> [Problem to solve]: Beginning at the top of the entries below, retype each line exactly until the line containing "[820,159,837,175] by ->" has been written out; include no pictures and no later lines.

> [Provided records]:

—————

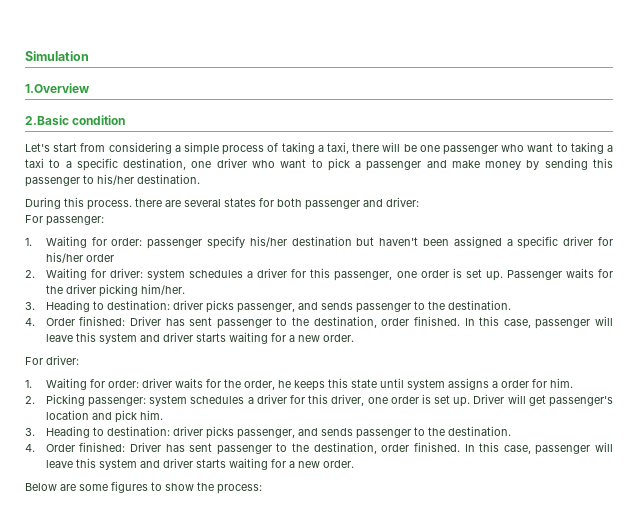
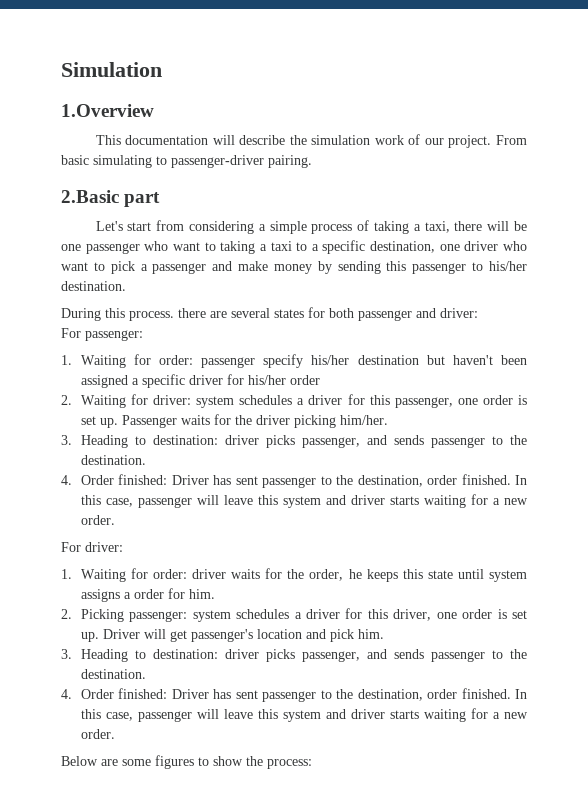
(90, 88) none -> [95,134,527,148] [61,155,312,168] // This documentation will describe the simulation work of our project. From basic simulating to passenger-driver pairing.
[72,115,126,125] condition -> [124,192,161,207] part

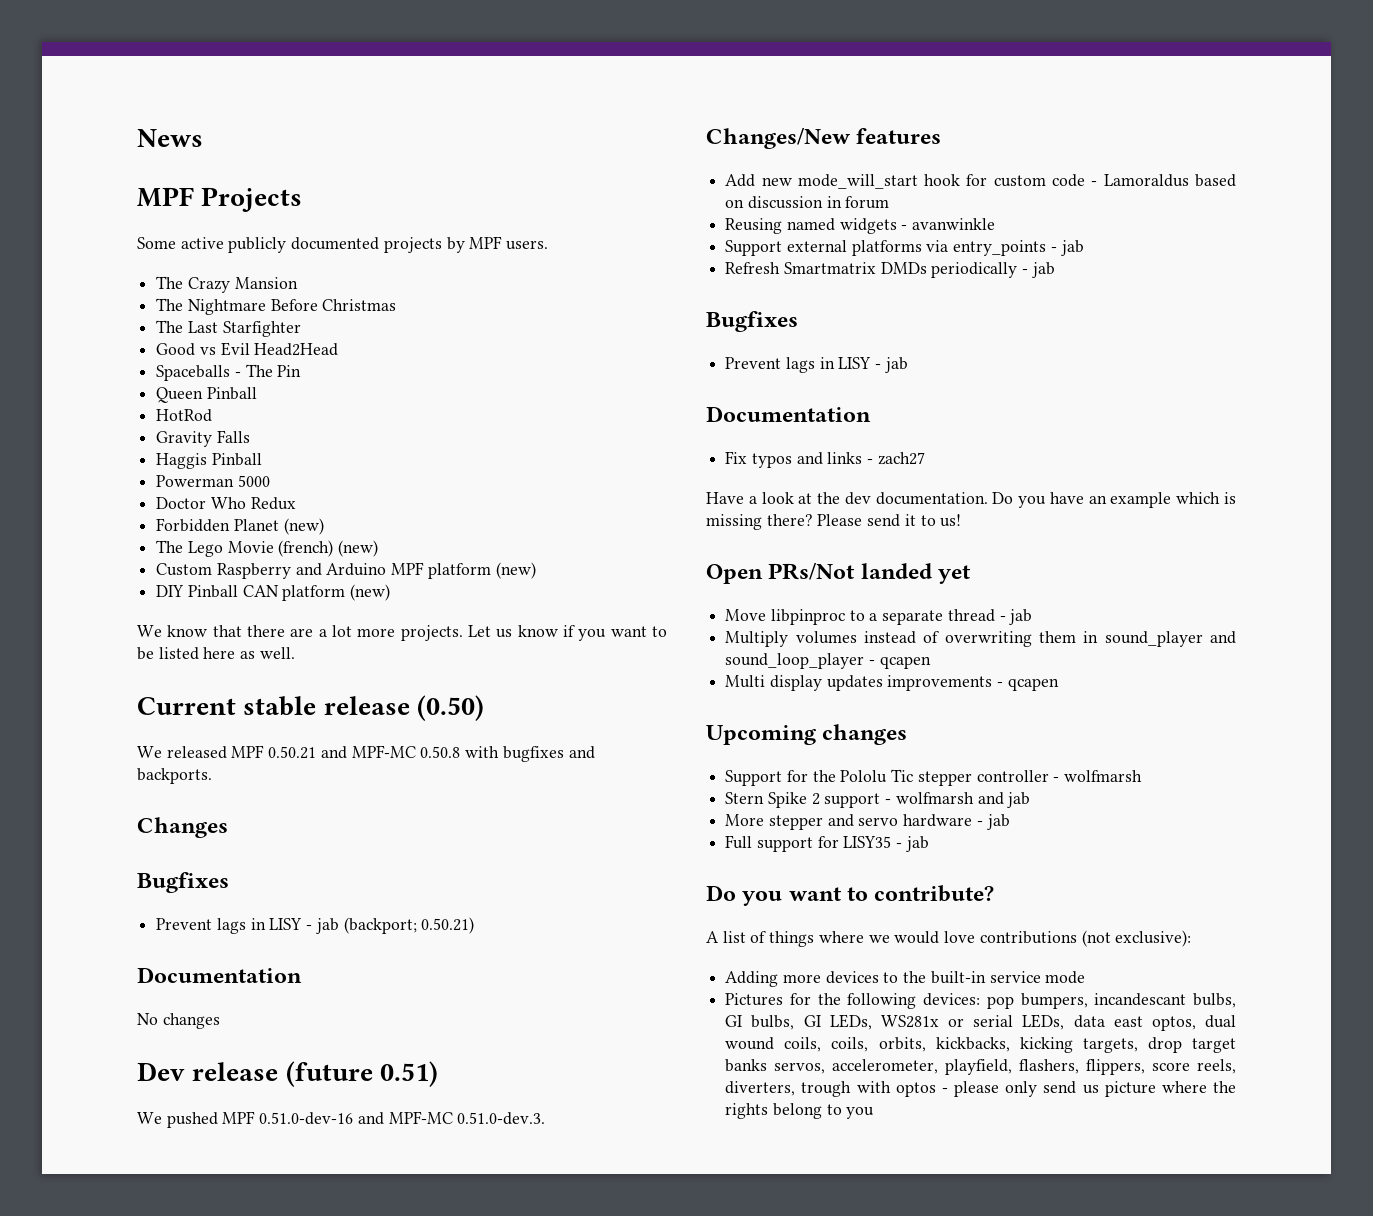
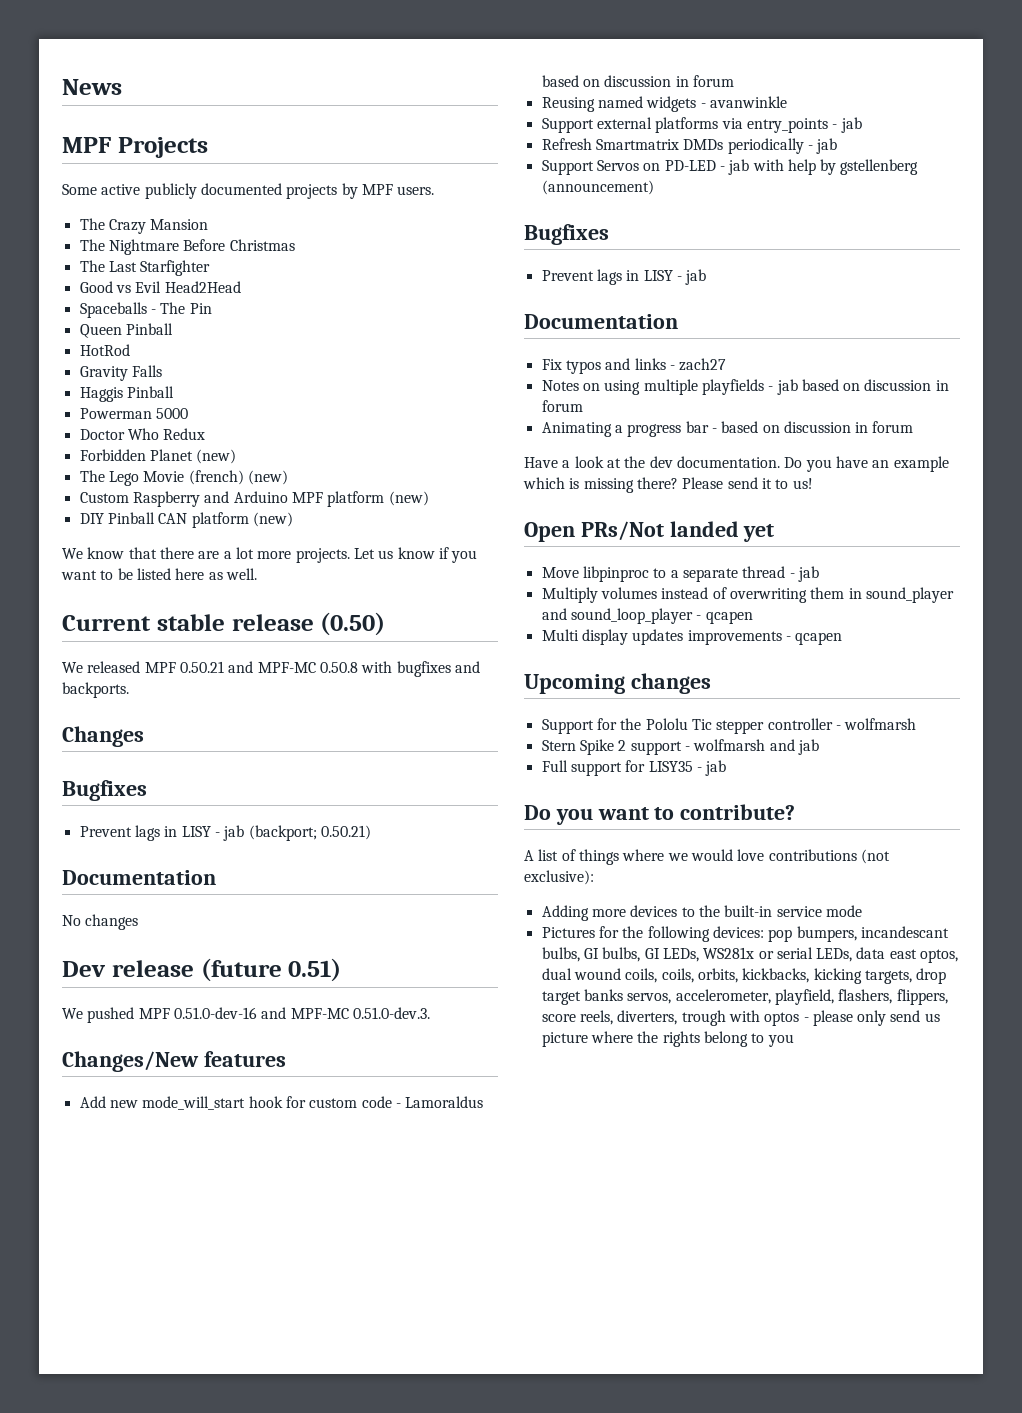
(1055, 270) none -> [541,159,919,175] [541,180,654,195] // Support Servos on PD-LED - jab with help by gstellenberg (announcement)
(925, 458) none -> [541,379,949,395] [541,400,583,412] [541,421,914,437] // Notes on using multiple playfields - jab based on discussion in forum // Animating a progress bar - based on discussion in forum
[725,814,1010,830] // More stepper and servo hardware - jab -> (819, 747) none

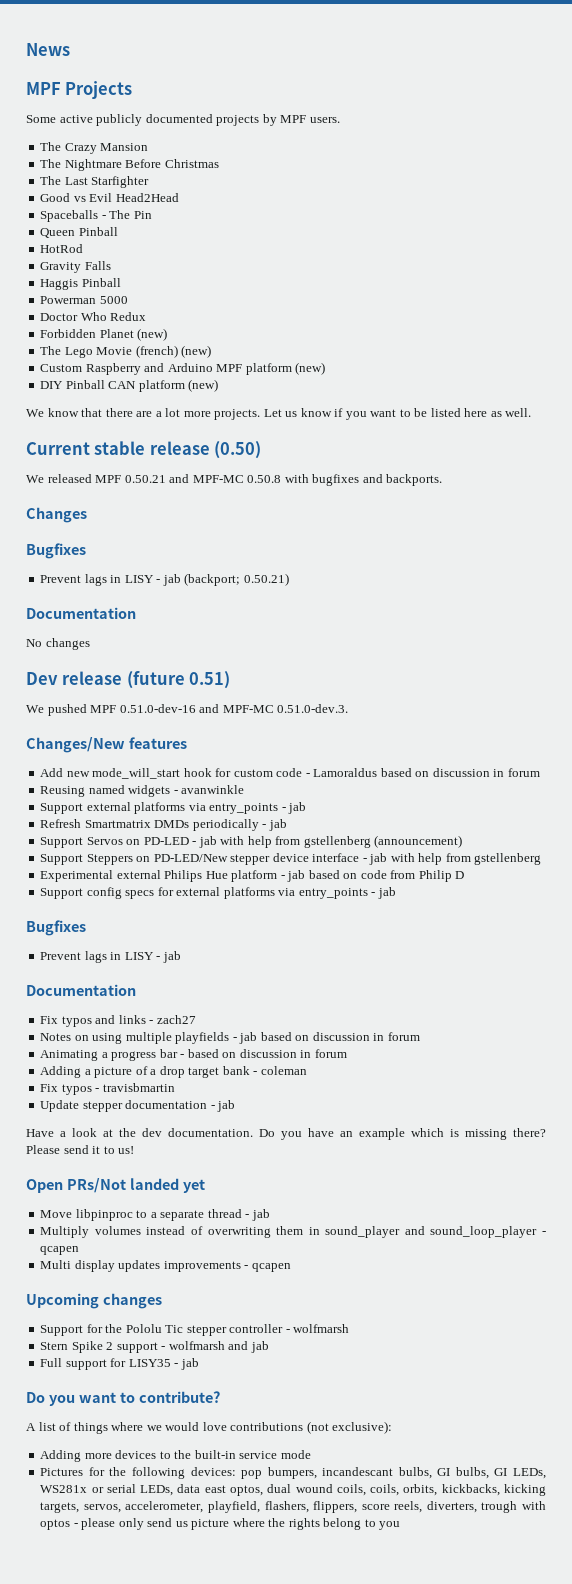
[820,159,837,175] by -> [275,836,301,845] from
(654, 187) none -> [40,853,542,865] [40,870,465,882] [40,887,396,899] // Support Steppers on PD-LED/New stepper device interface - jab with help from gstellenberg // Experimental external Philips Hue platform - jab based on code from Philip D // Support config specs for external platforms via entry_points - jab
(914, 427) none -> [40,1066,307,1078] [40,1083,175,1095] [40,1100,236,1112] // Adding a picture of a drop target bank - coleman // Fix typos - travisbmartin // Update stepper documentation - jab
[916,968,947,984] [541,989,623,1005] drop target banks -> (80, 1507) none

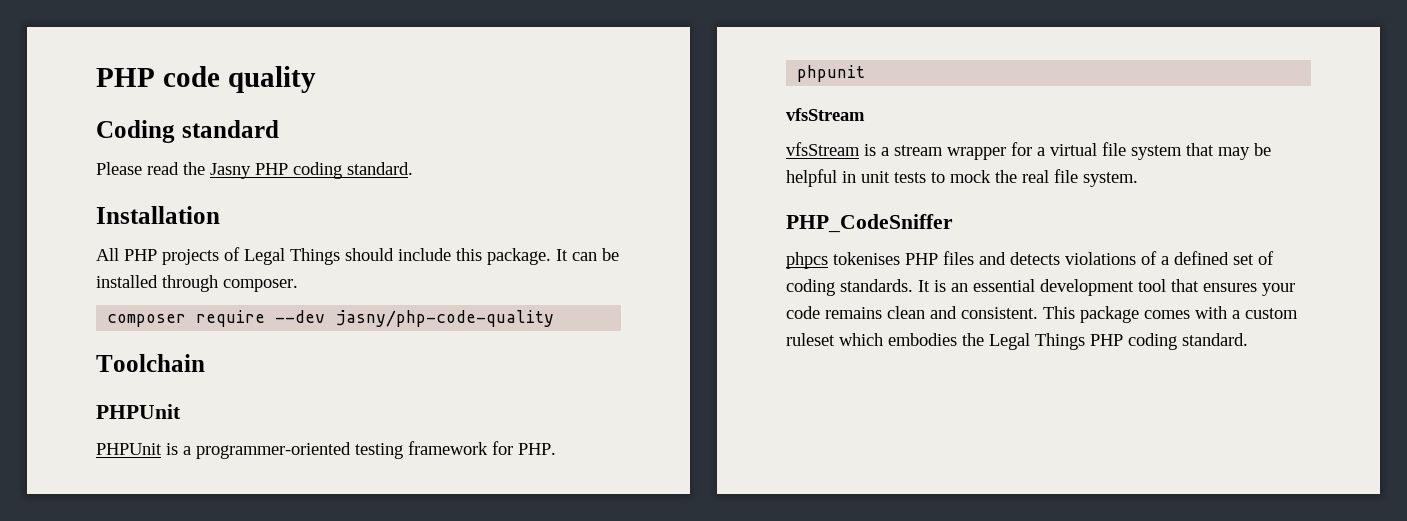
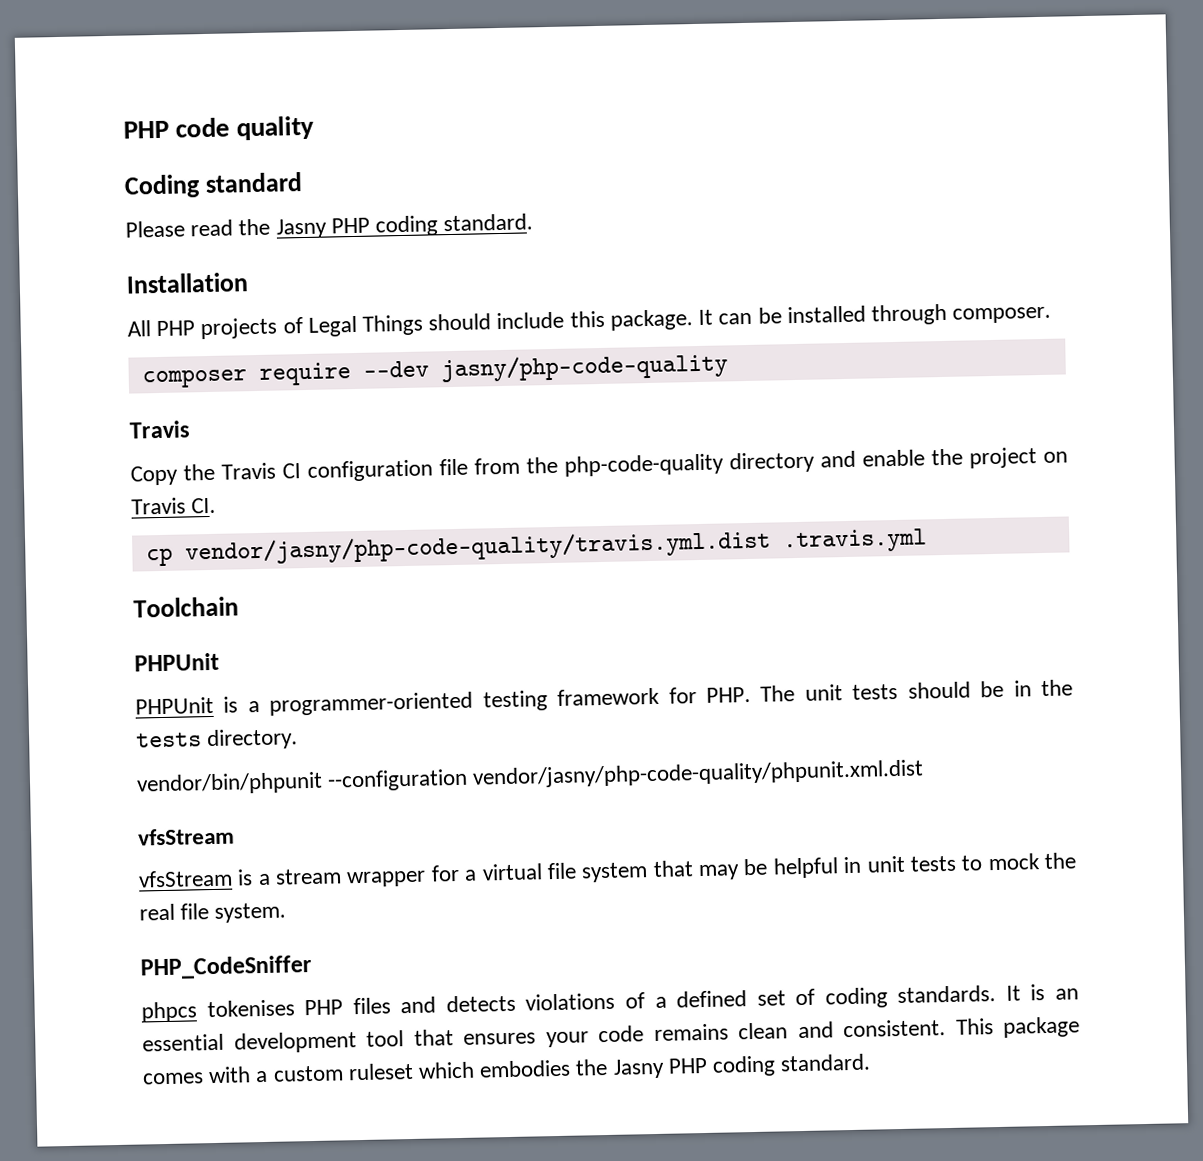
(555, 318) none -> [129,420,190,439] [130,447,1068,486] [131,497,217,515] [145,528,927,567] // Travis // Copy the Travis CI configuration file from the php-code-quality directory and enable the project on Travis CI. // cp vendor/jasny/php-code-quality/travis.yml.dist .travis.yml
[797,65,866,82] // phpunit -> [760,679,1073,702] [136,728,299,751] [136,759,925,796] The unit tests should be in the tests directory. // vendor/bin/phpunit --configuration vendor/jasny/php-code-quality/phpunit.xml.dist
[989,333,1085,350] Legal Things -> [612,1058,665,1079] Jasny

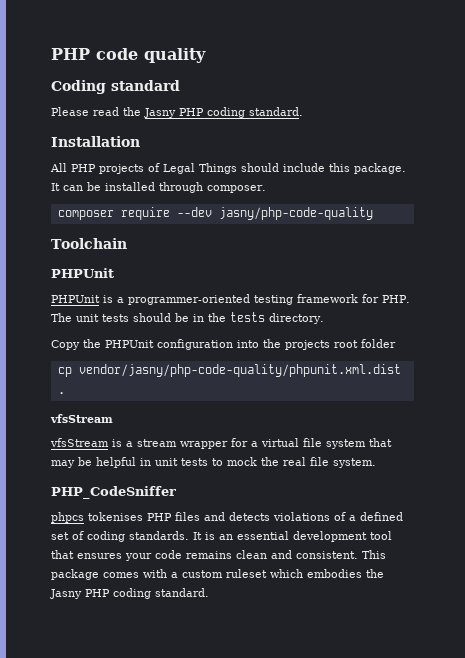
[129,420,190,439] [130,447,1068,486] [131,497,217,515] [145,528,927,567] // Travis // Copy the Travis CI configuration file from the php-code-quality directory and enable the project on Travis CI. // cp vendor/jasny/php-code-quality/travis.yml.dist .travis.yml -> (373, 213) none
[136,768,469,796] vendor/bin/phpunit --configuration -> [51,339,396,350] [57,367,72,377] Copy the PHPUnit configuration into the projects root folder // cp
(925, 774) none -> [57,392,65,394] .

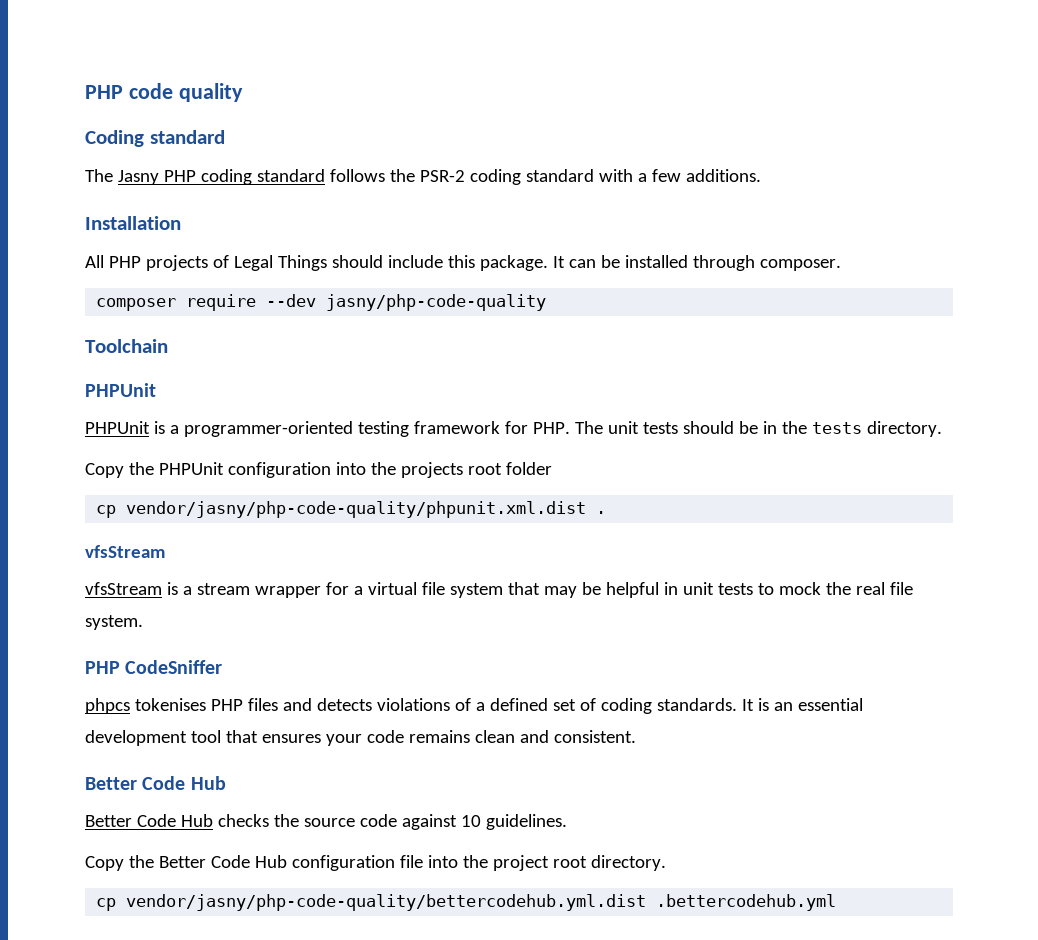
[51,107,303,118] Please read the Jasny PHP coding standard. -> [85,169,761,185] The Jasny PHP coding standard follows the PSR-2 coding standard with a few additions.
[51,486,176,499] PHP_CodeSniffer -> [85,660,223,674] PHP CodeSniffer
[362,550,386,559] [51,569,384,580] [50,588,209,599] This package comes with a custom ruleset which embodies the Jasny PHP coding standard. -> [85,776,226,790] [85,814,567,830] [85,855,666,871] [96,894,837,911] // Better Code Hub // Better Code Hub checks the source code against 10 guidelines. // Copy the Better Code Hub configuration file into the project root directory. // cp vendor/jasny/php-code-quality/bettercodehub.yml.dist .bettercodehub.yml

—————

> [Output for this task]:
(90, 88) none -> [95,134,527,148] [61,155,312,168] // This documentation will describe the simulation work of our project. From basic simulating to passenger-driver pairing.
[72,115,126,125] condition -> [124,192,161,207] part

(1055, 270) none -> [541,159,919,175] [541,180,654,195] // Support Servos on PD-LED - jab with help by gstellenberg (announcement)
(925, 458) none -> [541,379,949,395] [541,400,583,412] [541,421,914,437] // Notes on using multiple playfields - jab based on discussion in forum // Animating a progress bar - based on discussion in forum
[725,814,1010,830] // More stepper and servo hardware - jab -> (819, 747) none

[820,159,837,175] by -> [275,836,301,845] from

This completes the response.